All systems work first by separating the solids from the liquids. This is accomplished by the use of a baffle in the center of the septic tank which has two chambers: one called the primary; and one called the secondary. This allows solids to settle in the primary side of the tank, by using a baffle separating the tank’s two chambers. The solids that remain in the tank are then consumed by aerobic and anaerobic bacteria.
In the secondary side of the septic tank, there is a baffle that’s attached to the outgoing pipe. It further separates any remaining solids from entering the drain field, leach field or drainage structure.
Effluent is the liquid that leaves the tank flows to a Distribution Box and then into your drain pipes. This effluent contains both liquid and sodium; it’s the sodium that affect the performance of your drainage field, causing the system to fail.
Hardpan soil is formed when sodium combines with soil causeing failures. Once a septic fails Bio-Mat forms in your system. The second cause of drain field failure is when organic (i.e. grease) overloading occurs.
While the amount of grease that goes in a drain field can be controlled, sodium is a little more difficult to control. Sodium comes from our diets, the soaps we use, our medications, our water supply and our water softeners. Directing water softeners elsewhere is difficult, because of other hazards associated with salt brine.
Luckily, septic system care isn’t rocket science. The single biggest thing you can do to maintain your cesspool, drywell, leach field is to have it pumped and inspected every two years. Leave a small amount of solids in the tank to ensure you have an active colony of bacteria present. Some other things you can do include:
- Making sure your baffles are intact, which will help prevent any solids from entering your drain field pipes.
- Every five years it’s important to flush out your drainage pipes, or flush out your wet well, using a high-pressure sewer jet or a pressure washer.
- To jet out your drain lines, open your distribution box or dry well to pressure wash the walls.
- Look for signs of concrete erosion. This indicates the last stage of septic failure, when your system’s rotting sewage creates hydrogen sulfide gas, which erodes concrete.

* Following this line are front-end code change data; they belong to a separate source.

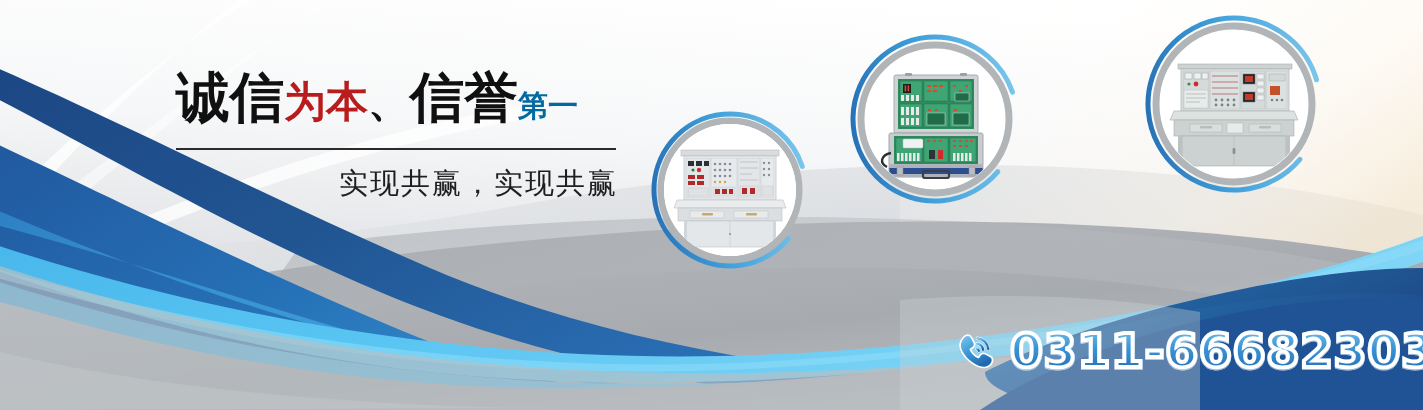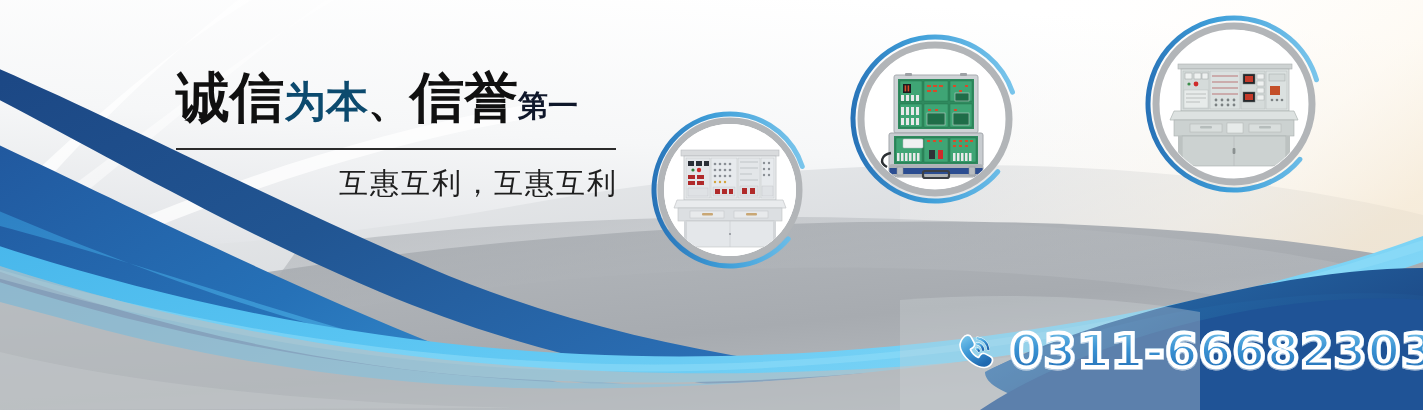"为本" .slogan-main .blue-lg { color: #0c4a6e -> #b91c1c }
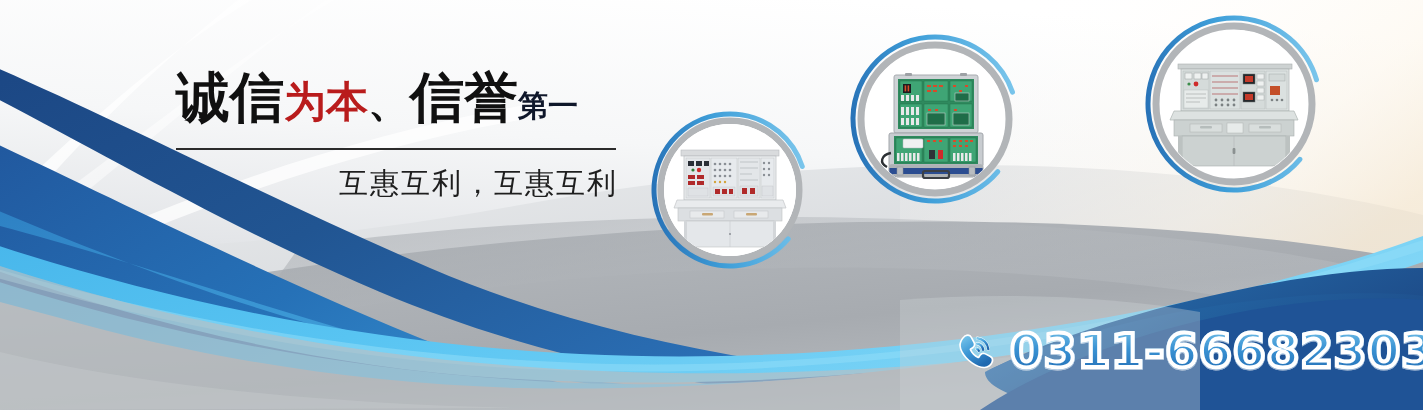"第一" .slogan-main .blue-sm { color: #0f172a -> #0369a1 }
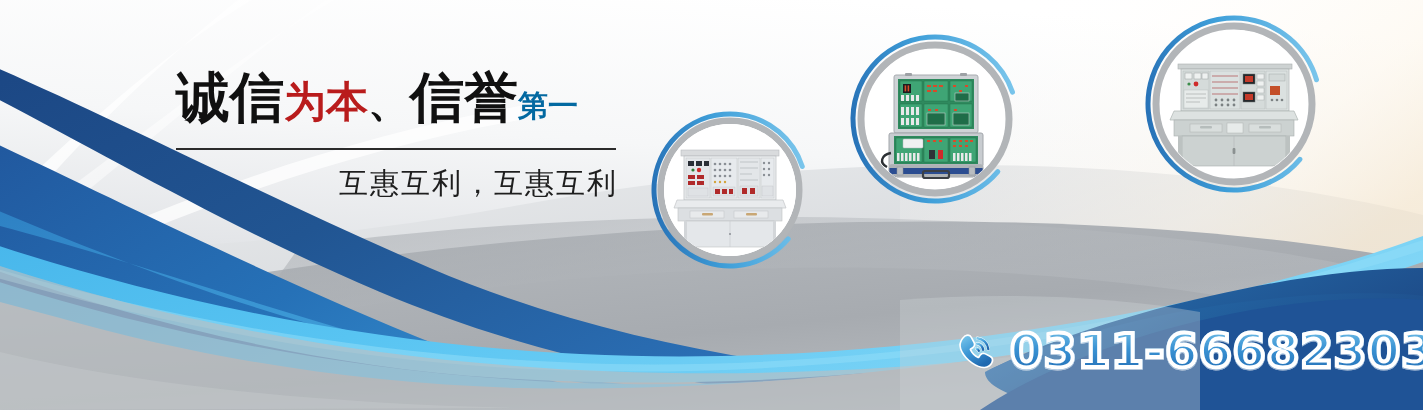"互惠互利，互惠互利" div.slogan-sub { text: 互惠互利，互惠互利 -> 实现共赢，实现共赢 }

- Treating your soil and taking care of the biological heath of your system will help ensure your drain field performs for years to come.
Need Help Now?
If your system is showing signs of failure, have your system’s drain pipes jetted out, or your dry well walls pressure-washed, and then add four gallons of Septic Drainer evenly in your drain field pipes or directly in your dry well. The rule of thumb is to add a gallon of Septic Drainer for every 50 feet of 4-inch piping, or for every foot depth of dry well. Also add 1/2 quart (or 16 ounces) of Bio-Septic Boost for every 1,000-gallon septic tank, and then add 3.2 ounces per month for five months in your toilet.
Ongoing Septic System Care
For maintenance, add a gallon of Septic Drainer in your toilet every three to six months, and add 2.5 ounces of Bio-Septic Boost in your toilet monthly. Every five years, add four gallons of Septic Drainer directly in your drain pipes or dry well, after jetting the drain lines or pressure-washing your dry well. Add 1/2 quart of Bio-Septic Boost in your tank and then 3.2 ounces in your toilet for the next five months.